══ Material to process

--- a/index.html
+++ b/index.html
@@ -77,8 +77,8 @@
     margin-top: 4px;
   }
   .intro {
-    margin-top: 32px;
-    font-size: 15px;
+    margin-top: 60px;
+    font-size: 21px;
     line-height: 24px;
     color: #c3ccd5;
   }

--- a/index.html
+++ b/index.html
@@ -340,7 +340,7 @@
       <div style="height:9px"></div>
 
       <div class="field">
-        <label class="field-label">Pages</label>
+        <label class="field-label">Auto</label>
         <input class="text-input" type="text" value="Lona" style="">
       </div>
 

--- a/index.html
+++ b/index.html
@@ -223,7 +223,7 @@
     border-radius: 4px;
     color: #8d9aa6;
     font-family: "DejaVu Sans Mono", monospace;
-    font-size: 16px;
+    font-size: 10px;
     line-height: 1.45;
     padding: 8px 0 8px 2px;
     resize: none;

════
══ Material to process

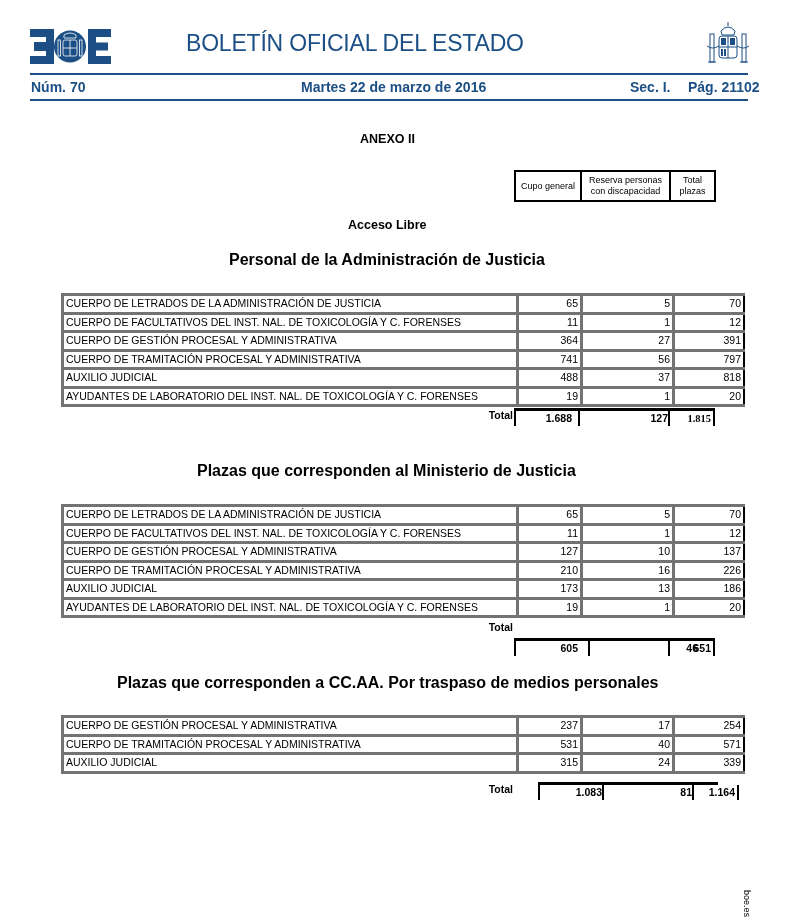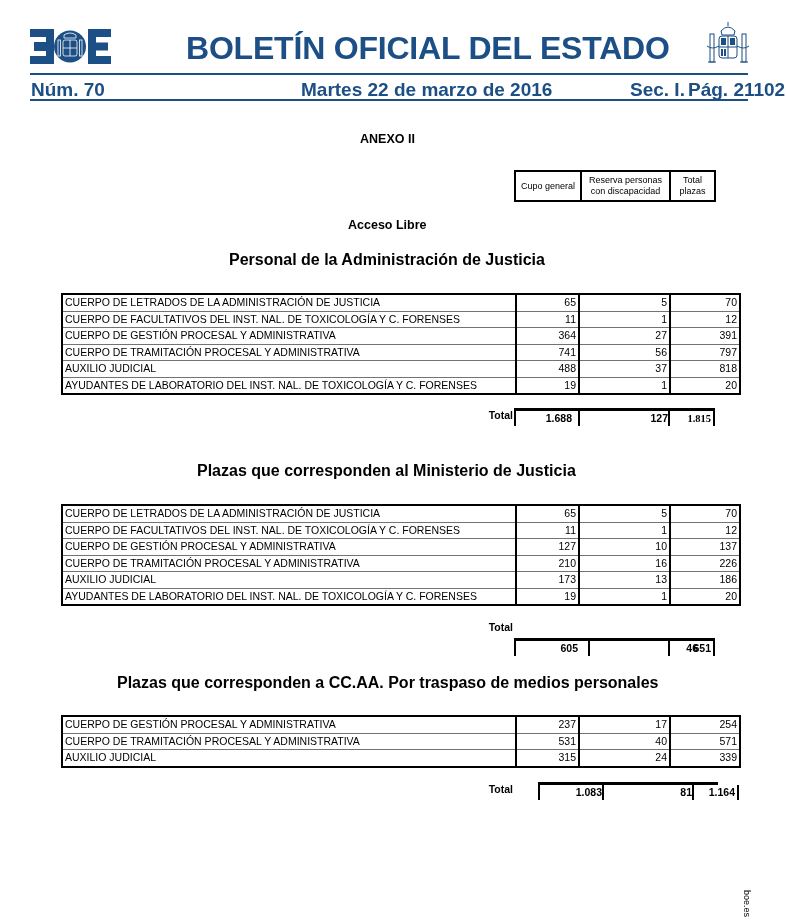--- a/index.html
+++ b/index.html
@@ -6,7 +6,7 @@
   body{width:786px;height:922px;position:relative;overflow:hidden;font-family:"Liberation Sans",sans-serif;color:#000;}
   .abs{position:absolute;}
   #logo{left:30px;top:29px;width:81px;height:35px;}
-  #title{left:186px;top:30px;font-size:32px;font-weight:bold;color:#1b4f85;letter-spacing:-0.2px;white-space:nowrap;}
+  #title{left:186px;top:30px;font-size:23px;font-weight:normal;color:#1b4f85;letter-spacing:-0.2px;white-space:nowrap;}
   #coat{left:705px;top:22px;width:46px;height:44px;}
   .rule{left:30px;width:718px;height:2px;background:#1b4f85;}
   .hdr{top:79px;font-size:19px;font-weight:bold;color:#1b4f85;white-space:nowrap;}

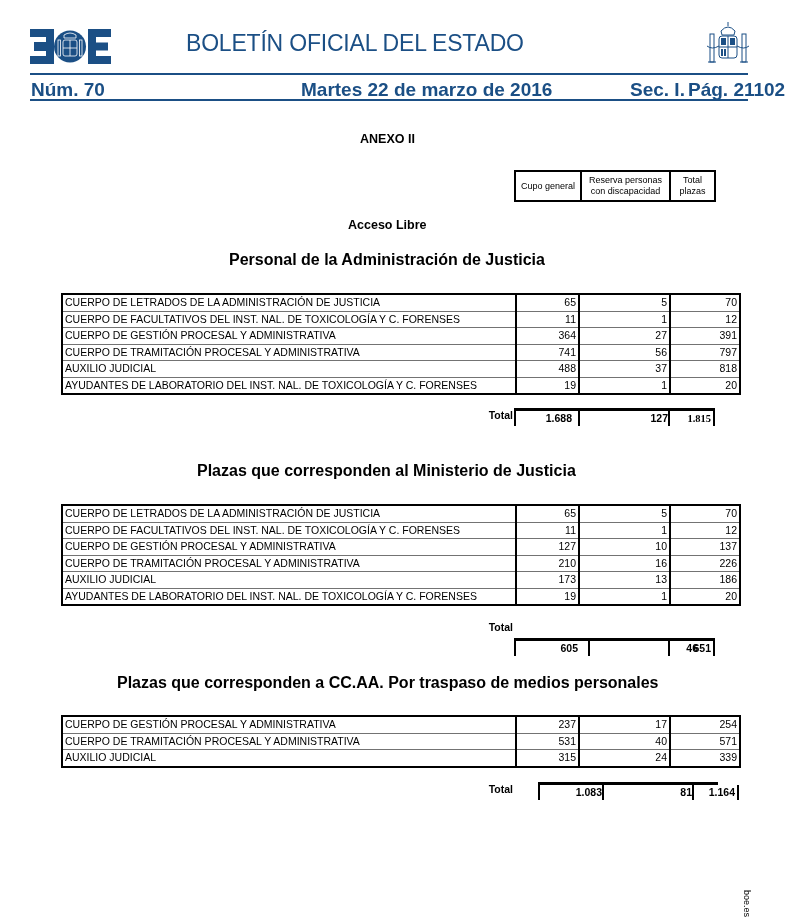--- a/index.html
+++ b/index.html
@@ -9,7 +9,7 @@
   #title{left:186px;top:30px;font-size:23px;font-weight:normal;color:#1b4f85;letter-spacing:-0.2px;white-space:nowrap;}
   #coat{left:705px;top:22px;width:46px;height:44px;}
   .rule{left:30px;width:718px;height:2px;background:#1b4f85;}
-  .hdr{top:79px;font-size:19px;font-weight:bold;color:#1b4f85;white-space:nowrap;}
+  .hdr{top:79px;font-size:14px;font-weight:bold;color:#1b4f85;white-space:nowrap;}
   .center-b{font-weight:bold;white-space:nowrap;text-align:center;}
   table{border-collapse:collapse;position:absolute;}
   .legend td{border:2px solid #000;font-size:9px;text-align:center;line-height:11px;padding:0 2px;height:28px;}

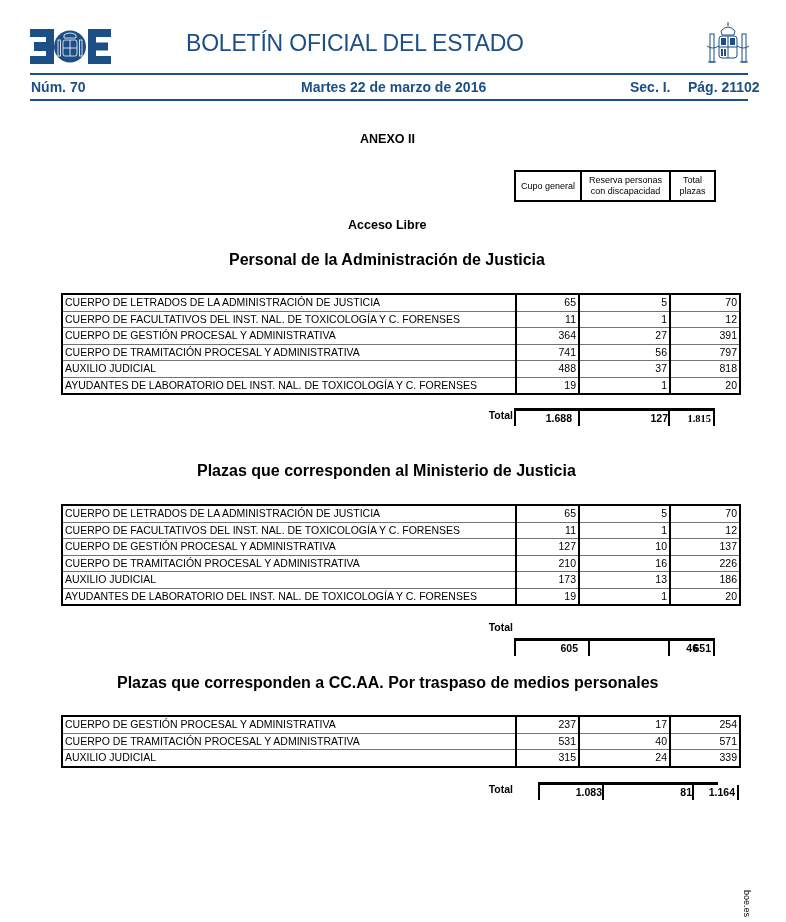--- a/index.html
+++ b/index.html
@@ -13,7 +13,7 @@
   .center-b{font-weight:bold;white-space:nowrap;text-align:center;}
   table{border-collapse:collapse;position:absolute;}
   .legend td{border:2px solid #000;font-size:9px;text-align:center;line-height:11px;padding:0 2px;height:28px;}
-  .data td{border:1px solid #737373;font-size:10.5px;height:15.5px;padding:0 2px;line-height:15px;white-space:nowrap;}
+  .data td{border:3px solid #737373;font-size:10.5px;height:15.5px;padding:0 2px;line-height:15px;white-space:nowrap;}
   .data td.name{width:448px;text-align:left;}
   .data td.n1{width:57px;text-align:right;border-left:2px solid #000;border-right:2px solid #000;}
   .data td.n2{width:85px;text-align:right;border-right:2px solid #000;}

════
══ Material to process

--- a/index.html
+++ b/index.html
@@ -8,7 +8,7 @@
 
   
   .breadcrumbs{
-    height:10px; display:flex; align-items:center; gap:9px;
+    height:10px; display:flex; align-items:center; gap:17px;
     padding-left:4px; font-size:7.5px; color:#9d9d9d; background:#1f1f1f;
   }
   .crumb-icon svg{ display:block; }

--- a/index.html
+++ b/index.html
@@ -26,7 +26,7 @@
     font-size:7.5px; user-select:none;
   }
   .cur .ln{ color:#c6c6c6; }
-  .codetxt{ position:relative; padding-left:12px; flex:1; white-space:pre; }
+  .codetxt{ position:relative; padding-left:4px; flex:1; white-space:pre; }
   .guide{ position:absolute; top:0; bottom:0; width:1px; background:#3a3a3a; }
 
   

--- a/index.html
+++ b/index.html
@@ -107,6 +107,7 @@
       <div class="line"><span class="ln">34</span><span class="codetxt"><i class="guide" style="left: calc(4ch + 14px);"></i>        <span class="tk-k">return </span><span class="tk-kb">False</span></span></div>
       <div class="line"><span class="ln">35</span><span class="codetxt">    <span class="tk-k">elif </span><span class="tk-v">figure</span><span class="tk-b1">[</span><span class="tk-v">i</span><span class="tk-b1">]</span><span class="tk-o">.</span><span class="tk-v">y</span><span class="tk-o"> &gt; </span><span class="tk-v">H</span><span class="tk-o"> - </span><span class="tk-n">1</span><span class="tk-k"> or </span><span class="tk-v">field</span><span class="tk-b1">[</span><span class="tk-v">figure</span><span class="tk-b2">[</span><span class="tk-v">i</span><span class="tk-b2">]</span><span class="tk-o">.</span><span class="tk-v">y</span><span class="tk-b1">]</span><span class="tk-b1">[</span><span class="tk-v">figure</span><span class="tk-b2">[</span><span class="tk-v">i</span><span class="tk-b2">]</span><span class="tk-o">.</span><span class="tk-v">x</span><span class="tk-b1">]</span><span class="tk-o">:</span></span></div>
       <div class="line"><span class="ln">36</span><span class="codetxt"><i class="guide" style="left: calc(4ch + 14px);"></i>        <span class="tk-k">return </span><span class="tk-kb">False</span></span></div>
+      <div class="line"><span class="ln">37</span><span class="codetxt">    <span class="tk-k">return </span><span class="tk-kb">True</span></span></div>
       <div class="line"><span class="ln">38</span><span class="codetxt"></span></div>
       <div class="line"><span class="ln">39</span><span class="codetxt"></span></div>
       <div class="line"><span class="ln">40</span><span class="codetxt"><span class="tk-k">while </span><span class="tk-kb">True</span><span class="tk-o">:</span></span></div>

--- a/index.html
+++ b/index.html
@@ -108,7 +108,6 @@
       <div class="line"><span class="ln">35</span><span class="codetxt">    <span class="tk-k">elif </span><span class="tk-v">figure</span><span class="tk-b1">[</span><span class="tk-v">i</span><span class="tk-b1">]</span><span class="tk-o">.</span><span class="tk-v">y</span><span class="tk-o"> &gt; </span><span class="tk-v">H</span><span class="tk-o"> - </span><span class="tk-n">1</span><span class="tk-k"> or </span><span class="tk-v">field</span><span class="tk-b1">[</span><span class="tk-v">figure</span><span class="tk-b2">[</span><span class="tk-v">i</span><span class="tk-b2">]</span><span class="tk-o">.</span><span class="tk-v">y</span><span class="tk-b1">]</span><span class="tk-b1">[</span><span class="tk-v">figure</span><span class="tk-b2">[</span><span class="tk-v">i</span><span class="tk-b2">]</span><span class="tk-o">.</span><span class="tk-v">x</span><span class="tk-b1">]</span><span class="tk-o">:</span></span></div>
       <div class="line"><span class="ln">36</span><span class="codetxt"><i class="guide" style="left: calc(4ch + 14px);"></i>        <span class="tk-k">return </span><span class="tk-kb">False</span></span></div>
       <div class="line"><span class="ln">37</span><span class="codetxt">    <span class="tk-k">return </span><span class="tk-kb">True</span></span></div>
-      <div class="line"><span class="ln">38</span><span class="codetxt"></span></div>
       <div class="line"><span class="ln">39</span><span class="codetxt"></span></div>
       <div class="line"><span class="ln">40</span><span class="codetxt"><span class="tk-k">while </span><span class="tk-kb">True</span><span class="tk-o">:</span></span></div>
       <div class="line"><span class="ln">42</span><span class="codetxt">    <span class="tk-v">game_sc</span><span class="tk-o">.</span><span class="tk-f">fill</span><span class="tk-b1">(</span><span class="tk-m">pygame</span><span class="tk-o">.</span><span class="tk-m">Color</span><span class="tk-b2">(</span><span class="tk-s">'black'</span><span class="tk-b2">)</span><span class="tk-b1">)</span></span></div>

════

> What to produce
From the data above, copy each line that has the string "text".

> Answer for this exercise
         <input class="text-input" type="text" value="Lona" style="">
   .center-b{font-weight:bold;white-space:nowrap;text-align:center;}
   .legend td{border:2px solid #000;font-size:9px;text-align:center;line-height:11px;padding:0 2px;height:28px;}
   .center-b{font-weight:bold;white-space:nowrap;text-align:center;}
   .legend td{border:2px solid #000;font-size:9px;text-align:center;line-height:11px;padding:0 2px;height:28px;}
   .data td.name{width:448px;text-align:left;}
   .data td.n1{width:57px;text-align:right;border-left:2px solid #000;border-right:2px solid #000;}
   .data td.n2{width:85px;text-align:right;border-right:2px solid #000;}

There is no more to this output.